The Baltimore Ravens are expected to take a playmaker on offense, whether it's a wide receiver or a tight end, early in the draft. Here's how some potential targets fared at the NFL combine:


Eric Ebron, North Carolina tight end: The top tight end prospect didn't disappoint. His 40-yard time (4.6 seconds) was the second best for his position. He has all the measurables for the position, checking in at 6-foot-4 with big hands (10 inches). If he can improve as a blocker, Ebron will be the total package. The Ravens, who have the No. 17 overall pick, may be wondering whether Ebron had too good of a showing. ESPN's John Clayton believes Ebron can be a candidate for the top 15.

Mike Evans, Texas A&M wide receiver: He squashed any concern about his speed. His 40 time (4.53 seconds) was ahead of several other receivers and is impressive for a 6-foot-5 receiver. Evans also looked smooth in the pass-catching drills. He may have solidified himself as the No. 2 receiver behind Sammy Watkins.

Odell Beckham, LSU wide receiver: Ravens fans are going to hear Beckham's name more because he went from a late first-round prospect to a mid-round one.

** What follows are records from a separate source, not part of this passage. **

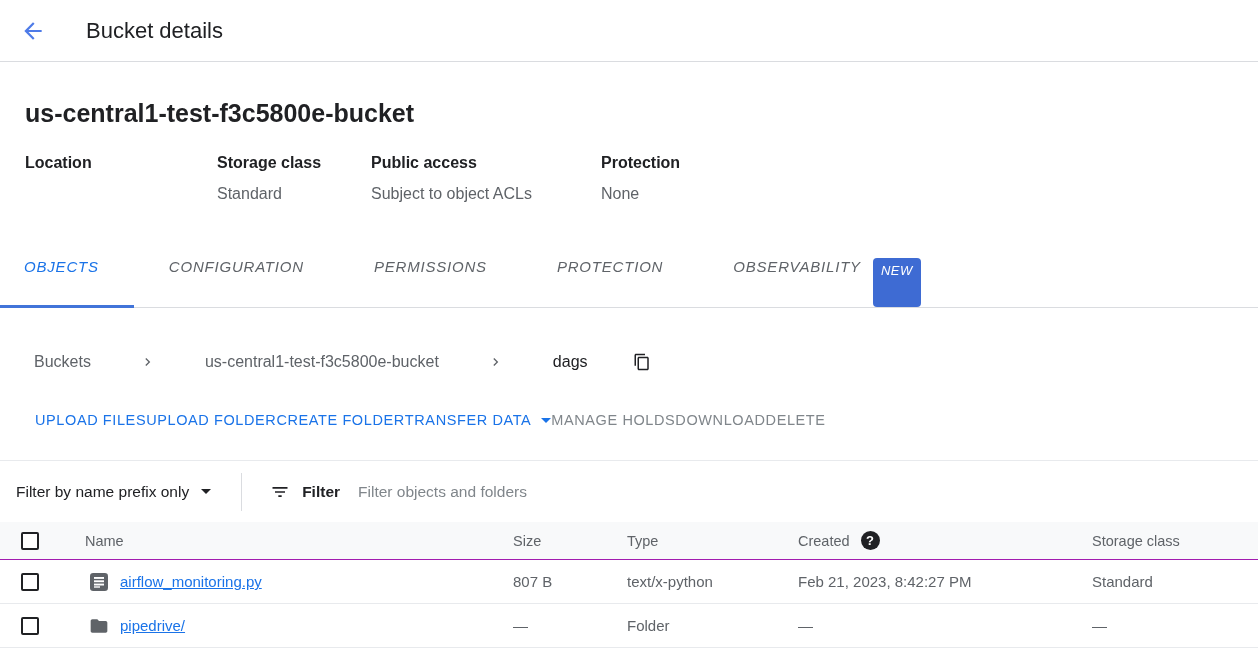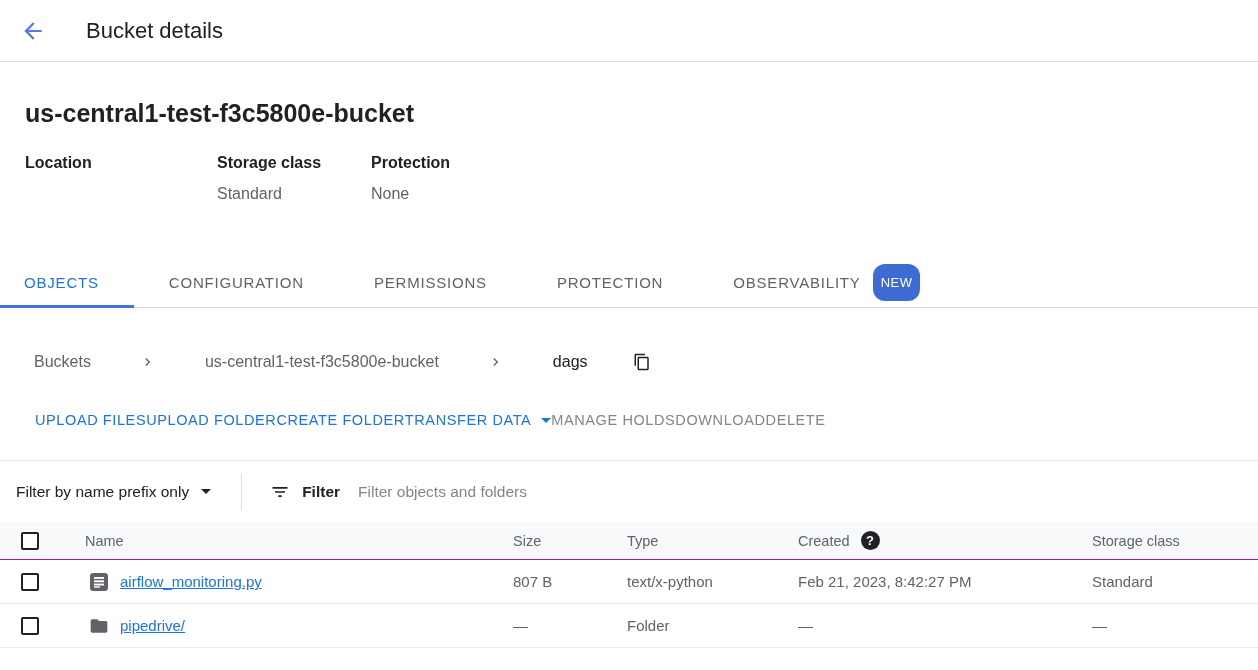"Public access" div.meta-item { html: none -> <div> <div>Public access</div> <div>Subject to object ACLs</div> </div> }
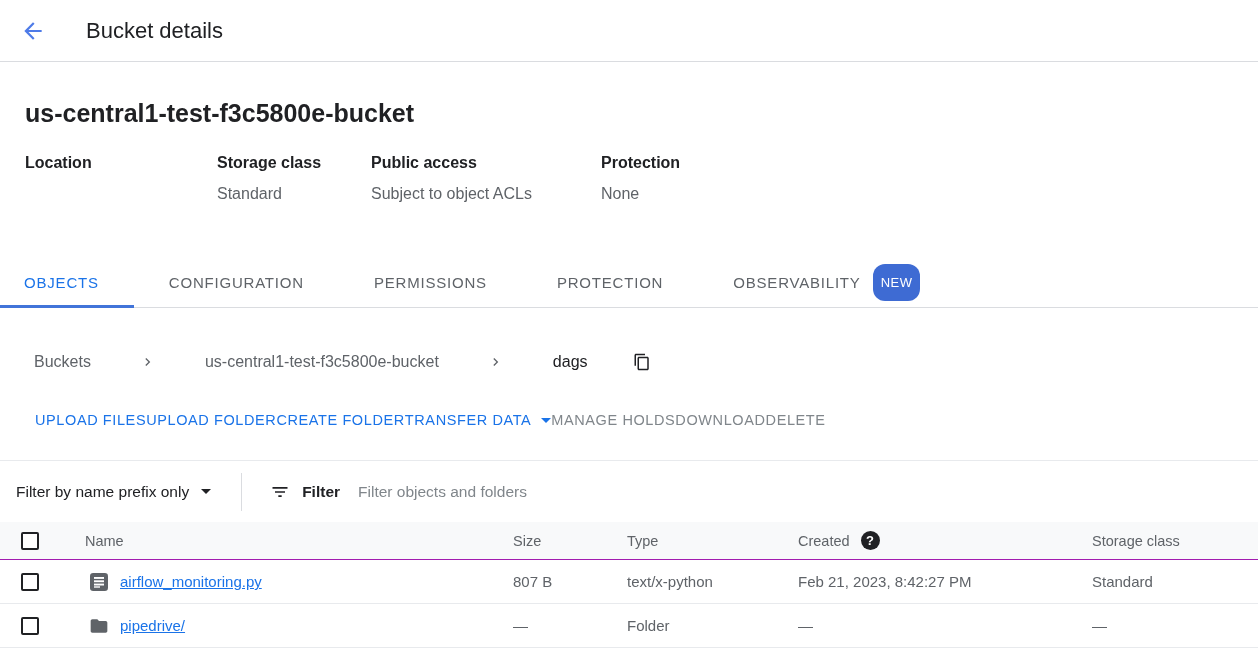"OBJECTS" .tab { align-items: center -> none; font-style: none -> italic }
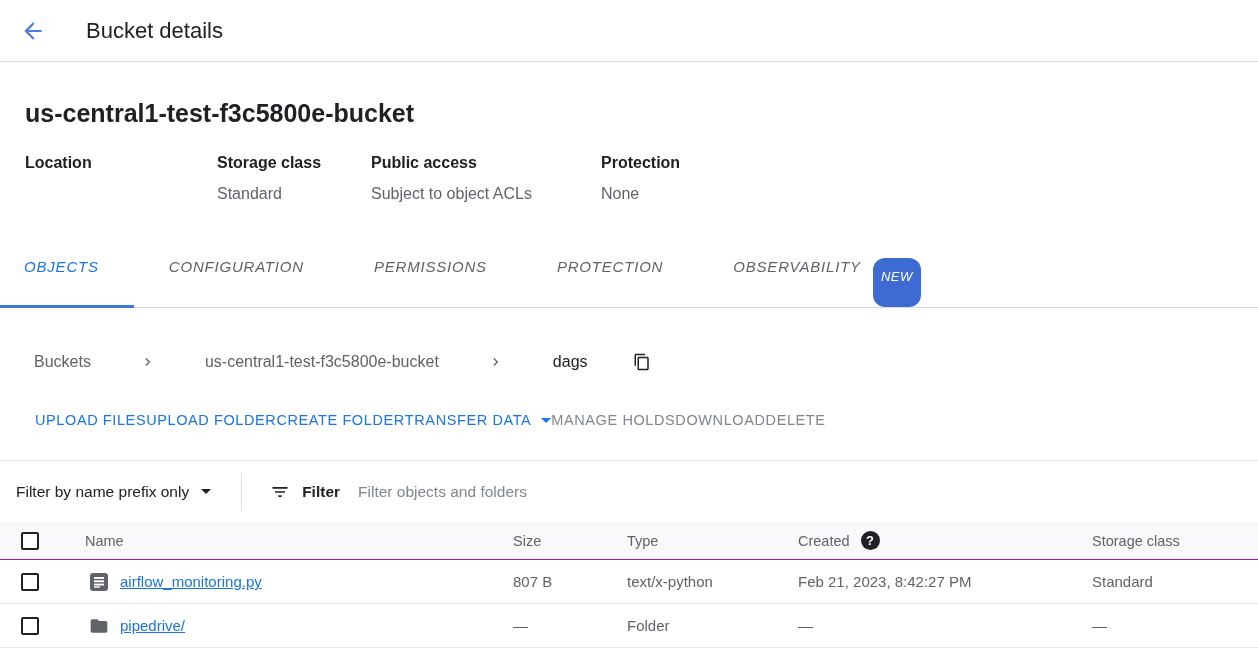"NEW" .new-badge { border-radius: 12px -> 4px; padding: 11px 8px -> 5px 8px }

His 4.43 time in the 40 was seventh best among wide receivers and his route running was precise. The 5-11 target looked explosive and displayed solid hands.

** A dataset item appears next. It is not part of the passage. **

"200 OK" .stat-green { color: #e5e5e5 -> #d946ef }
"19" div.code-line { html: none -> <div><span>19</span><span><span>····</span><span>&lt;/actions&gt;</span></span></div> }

Jarvis Landry, LSU wide receiver: He posted a slow first 40 time (4.77 seconds) and then passed on his second run after tweaking his hamstring. His broad jump and vertical leap were among the worst at his position.

Marqise Lee, USC wide receiver: His 40 time (4.52 seconds) is disappointing for a receiver who measured under 6 feet. In the pass-catching drills, Lee wasn't helped by ragged throws, which caused him to adjust to pull in the ball. He may have dropped behind Evans to No. 3 on the receiver rankings.

Jace Amaro, Texas Tech tight end: There were mixed feelings on Amaro. He was among the top five tight ends in 40-yard time and bench press. But some teams may want a pass-catching tight end to run the 40 faster than 4.74 seconds. Amaro also had some drops in the pass-catching drills, and his hands were the smallest (9 inches) at his position.